Felipe's Data Science Blog

Don 02 November 2017

LOO cross-validation with python

Posted by Felipe in posts   

There is a type of cross-validation procedure called leave one out cross-validation (LOOCV). It is very similar to the more commonly used $k-fold$ cross-validation. In fact, LOOCV can be seen as a special case of $k-fold$ CV with $k=n$, where n is the number of data points. In other words, LOOCV trains the statistical model on every possible set containing $n-1$ data points and then tests it on the $n^{th}$ point.

From this procedure, we can get an estimate of the MSE of the model:

$$ CV = \frac{1}{n} \sum^{n}_{i=1} MSE_i \; , $$

where $MSE_i$ is the MSE of model $i$ and $CV$ is the average MSE used to estimate the actual MSE of the model.

LOOCV is a very low bias, randomness-free, but possibly high variance cross-validation method. One big disadvantage of LOOCV is that it is very computationally expensive, since $n$ models must be trained. As such, it is only possible to use it in small data sets.

Nonetheless, for linear models, there is a "magical formula" that obtains the result of LOOCV by training the model just once on the whole data set:

\begin{equation} CV = \frac{1}{n} \sum^{n}_{i=1} \left[\frac{e_i}{(1-h_i)}\right]^2 \; . \end{equation}

In the above formula, $e_i = y_i - \hat{y}_i$ are the residuals (the difference between the actual response $y_i$ and the response predicted by the model $\hat{y}_i$). $h_i$ is the leverage of point $i$. The $h_i$ are actually the diagonal elements of the so-called hat or projection matrix.

The LOOCV method is implemented in R, and the webpage below links to the package that contains this implementantion and also shows the algebra involved in obtaining the formula.

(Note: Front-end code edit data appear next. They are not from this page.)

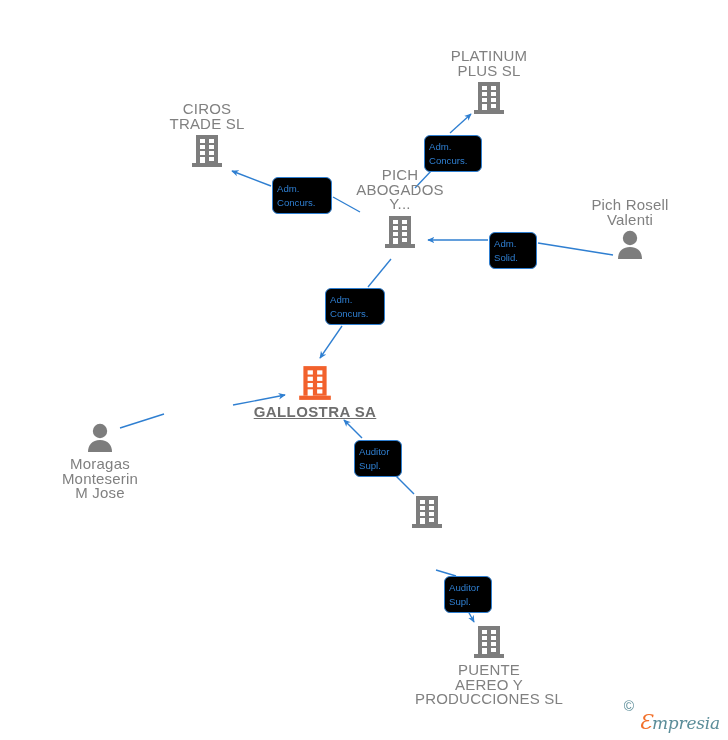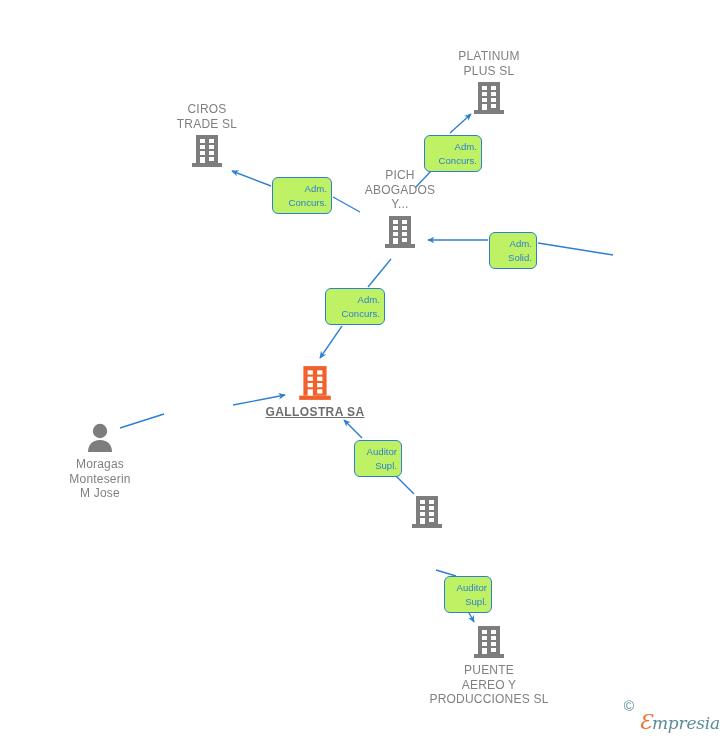--- a/index.html
+++ b/index.html
@@ -41,7 +41,7 @@
   }
   .node .node-label {
     display: block;
-    font-size: 12px;
+    font-size: 15px;
     line-height: 14.5px;
     color: #808080;
     letter-spacing: 0.2px;

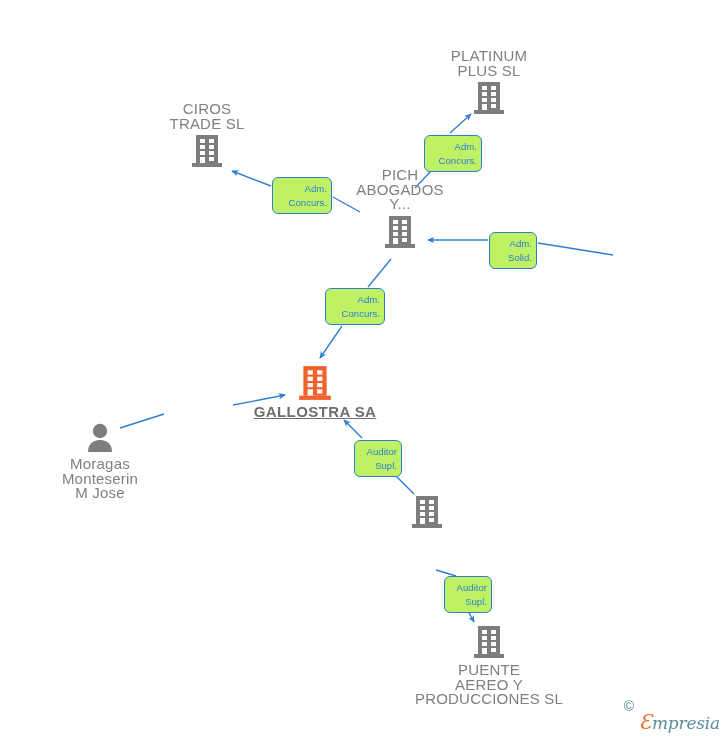--- a/index.html
+++ b/index.html
@@ -57,11 +57,11 @@
     box-sizing: border-box;
     border: 1.4px solid #2f7fd1;
     border-radius: 6px;
-    background: #bef264;
+    background: #000000;
     color: #2f7fd1;
     font-size: 9.6px;
     line-height: 13.5px;
-    text-align: right;
+    text-align: left;
     padding: 4px 4px 5px 4px;
     white-space: pre-line;
     cursor: pointer;

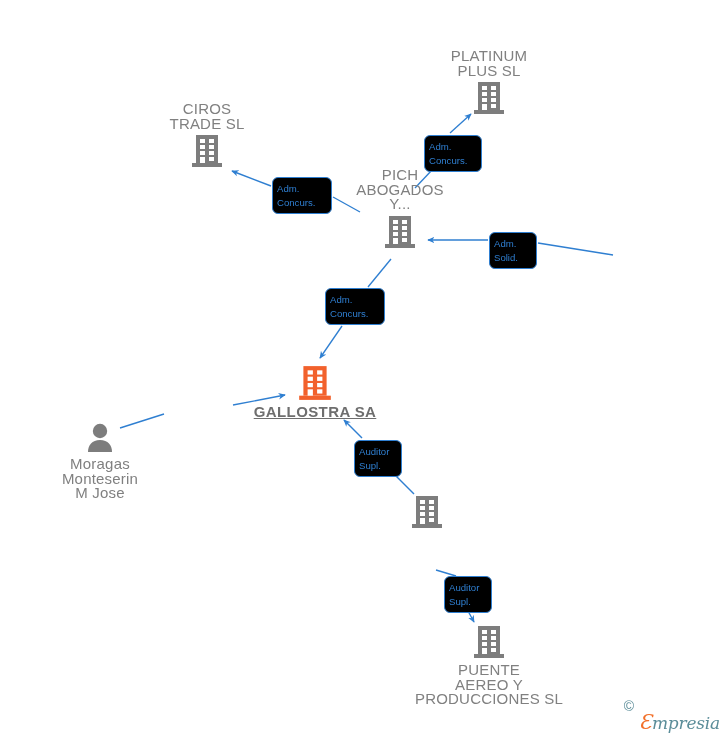--- a/index.html
+++ b/index.html
@@ -194,6 +194,16 @@
     </span>
   </div>
 
+  <div class="node label-above" style="left:630px; top:198px;">
+    <span class="node-label">Pich Rosell
+Valenti</span>
+    <span class="icon-wrap">
+      <svg width="30" height="32" viewBox="0 0 30 32">
+        <circle cx="15" cy="9" r="7.2" fill="#7d7d7d"></circle>
+        <path d="M15,18 C23,18 27,23 27,30 L3,30 C3,23 7,18 15,18 Z" fill="#7d7d7d"></path>
+      </svg>
+    </span>
+  </div>
 
   <div class="node label-below focus" style="left:315px; top:364px;">
     <span class="icon-wrap">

https://robjhyndman.com/hyndsight/loocv-linear-models/

As a project, since this feature is not present in scikit-learn, I wrote a program that calculates LOOCV for linear models, using this special formula.

There is a section on page 178 (page 192 in the pdf version) ofthe book "Introduction to Statistical Learning" on LOOCV.

In [1]:
import pandas as pd
import numpy as np
from sklearn import metrics
from sklearn.linear_model import LinearRegression
from sklearn.model_selection import LeaveOneOut

I will use a dataset that represents housing prices in the US to test the algorithm (similiar to the famous Boston dataset, but larger). I got the dataset from the Udemy course "Python for Data Science and Machine Learning Bootcamp", which I can recommend.

In [2]:
USAhousing = pd.read_csv('USA_Housing.csv')

Setting the predictors and response variables.

In [3]:
X = USAhousing[['Avg. Area Income', 'Avg. Area House Age', 'Avg. Area Number of Rooms',
               'Avg. Area Number of Bedrooms', 'Area Population']]
y = USAhousing['Price']
In [4]:
lm=LinearRegression()
In [5]:
loocv = LeaveOneOut()

The loocv.split method found in sci-kit learn can be used to iterate over the data points so we can apply the LOOCV method (without the special formula).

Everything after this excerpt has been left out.